Veteran Tomohiro INOUE earned the right to appear at a third World Championships after defeating Asian bronze medalist Taishi HORIE 7-1 in the 72kg final. Emperor’s Cup champion Shogo TAKAHASHI did not compete.
The 34-year-old Inoue, a 2018 Asian bronze medalist who placed fifth at the 2016 Rio Olympics, was competing for the first time in 1 year 5 months.

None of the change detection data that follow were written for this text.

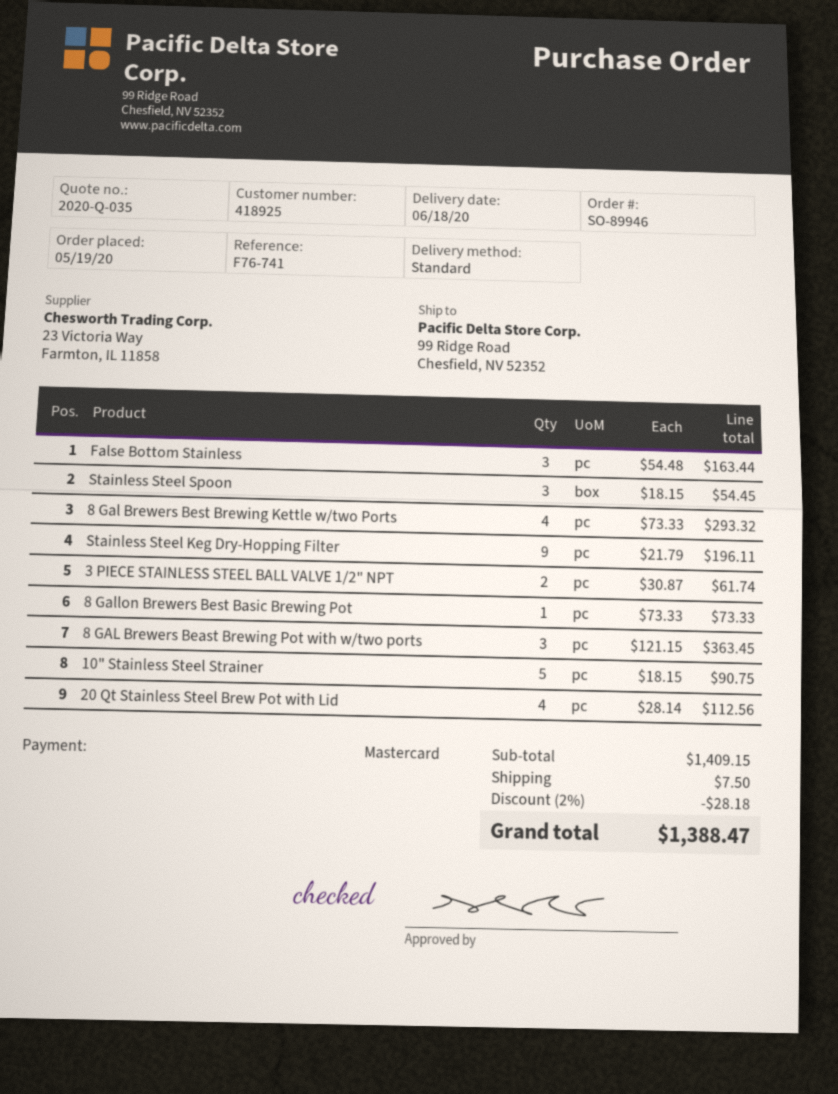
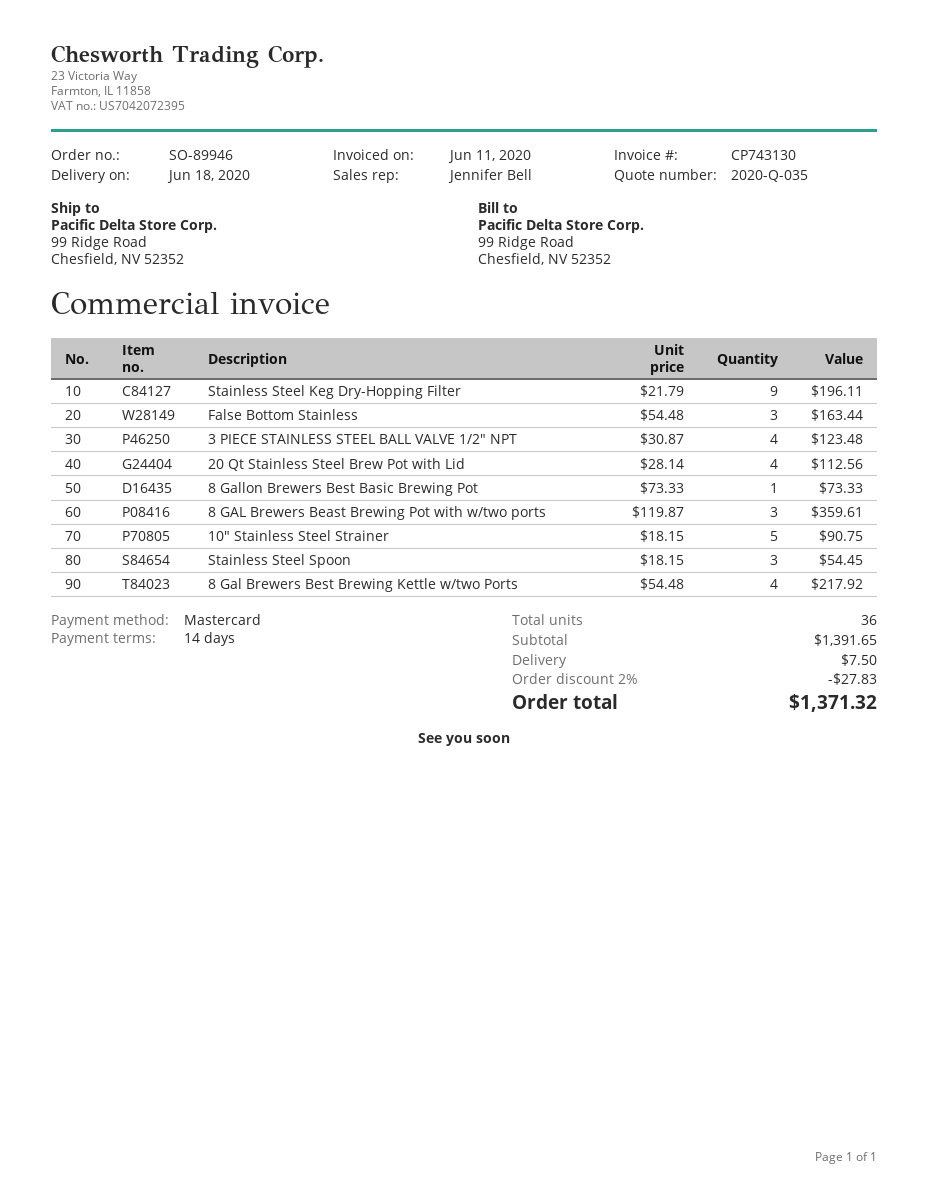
8 Gal Brewers Best Brewing Kettle w/two Ports: 4 x 73.33 = 293.32 -> 4 x 54.48 = 217.92
3 PIECE STAINLESS STEEL BALL VALVE 1/2" NPT: 2 x 30.87 = 61.74 -> 4 x 30.87 = 123.48
8 GAL Brewers Beast Brewing Pot with w/two ports: 3 x 121.15 = 363.45 -> 3 x 119.87 = 359.61
subtotal: 1409.15 -> 1391.65
discount: 2% = 28.18 -> 2% = 27.83
total: 1388.47 -> 1371.32

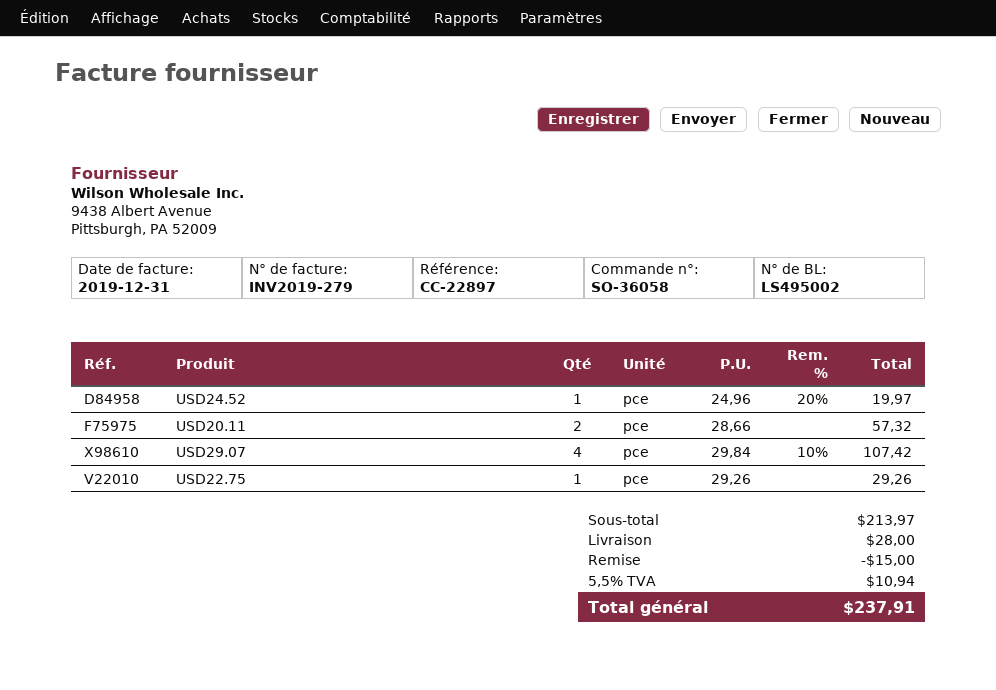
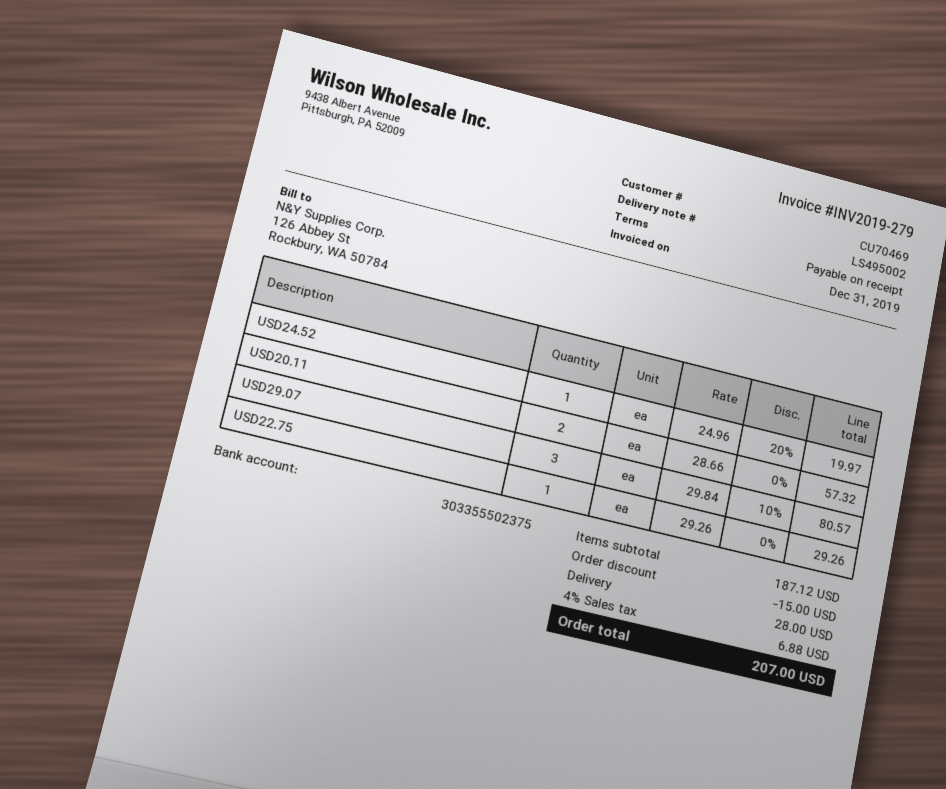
USD29.07: 4 x 29.84 - 10% = 107.42 -> 3 x 29.84 - 10% = 80.57
subtotal: 213.97 -> 187.12
tax: 5.5% = 10.94 -> 4% = 6.88
total: 237.91 -> 207.00

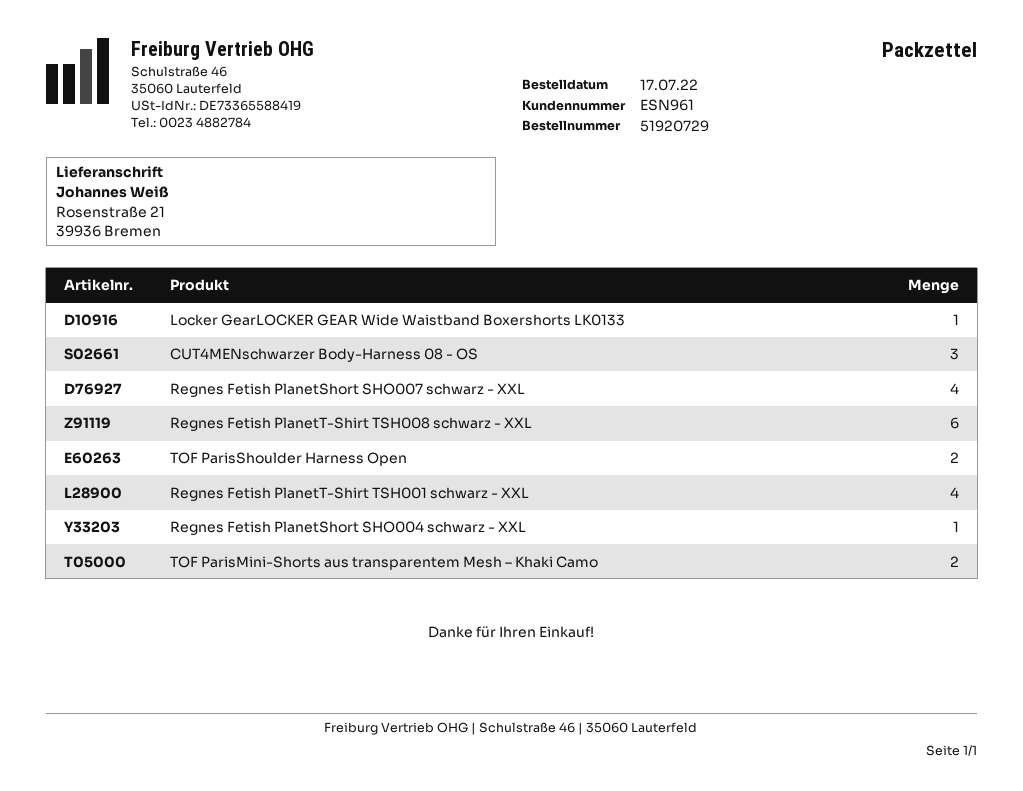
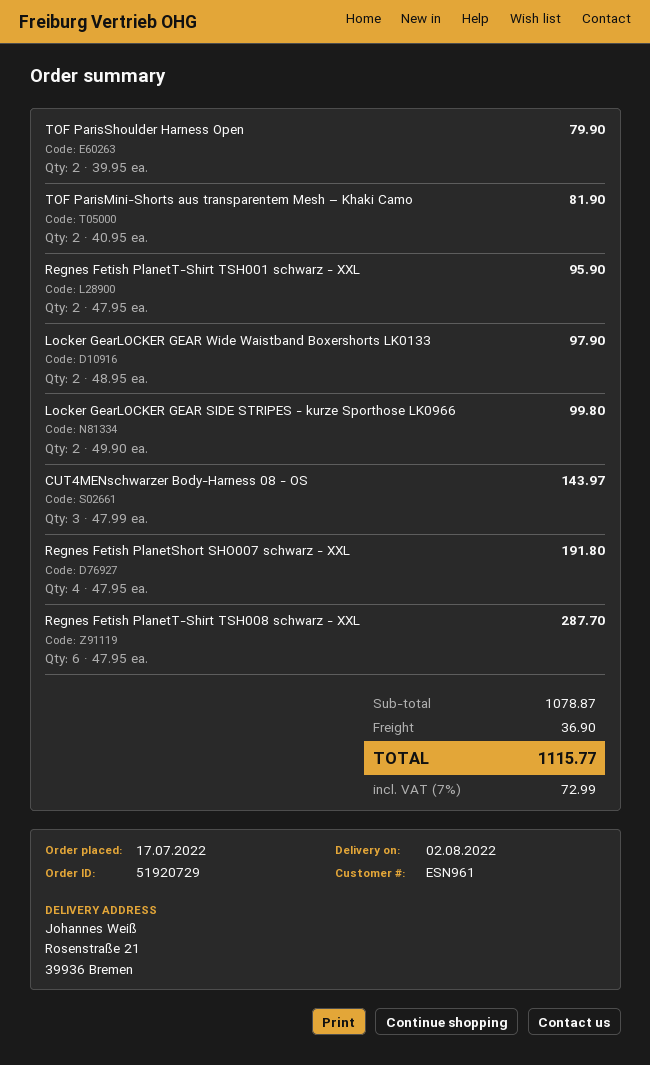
Locker GearLOCKER GEAR Wide Waistband Boxershorts LK0133: 1 -> 2
Regnes Fetish PlanetT-Shirt TSH001 schwarz - XXL: 4 -> 2
Regnes Fetish PlanetShort SHO004 schwarz - XXL: 1 -> none
Locker GearLOCKER GEAR SIDE STRIPES - kurze Sporthose LK0966: none -> 2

He had been looking ahead to entering Masters competitions, but now will discuss with his company Fujioh about making the trip to Oslo amid the pandemic.
The other titles and world team places went to SDF Physical Training School teammates Kodai SAKURABA at 77kg and Takahiro TSURUDA at 87kg, who were both bronze medalists at the Emperor’s Cup.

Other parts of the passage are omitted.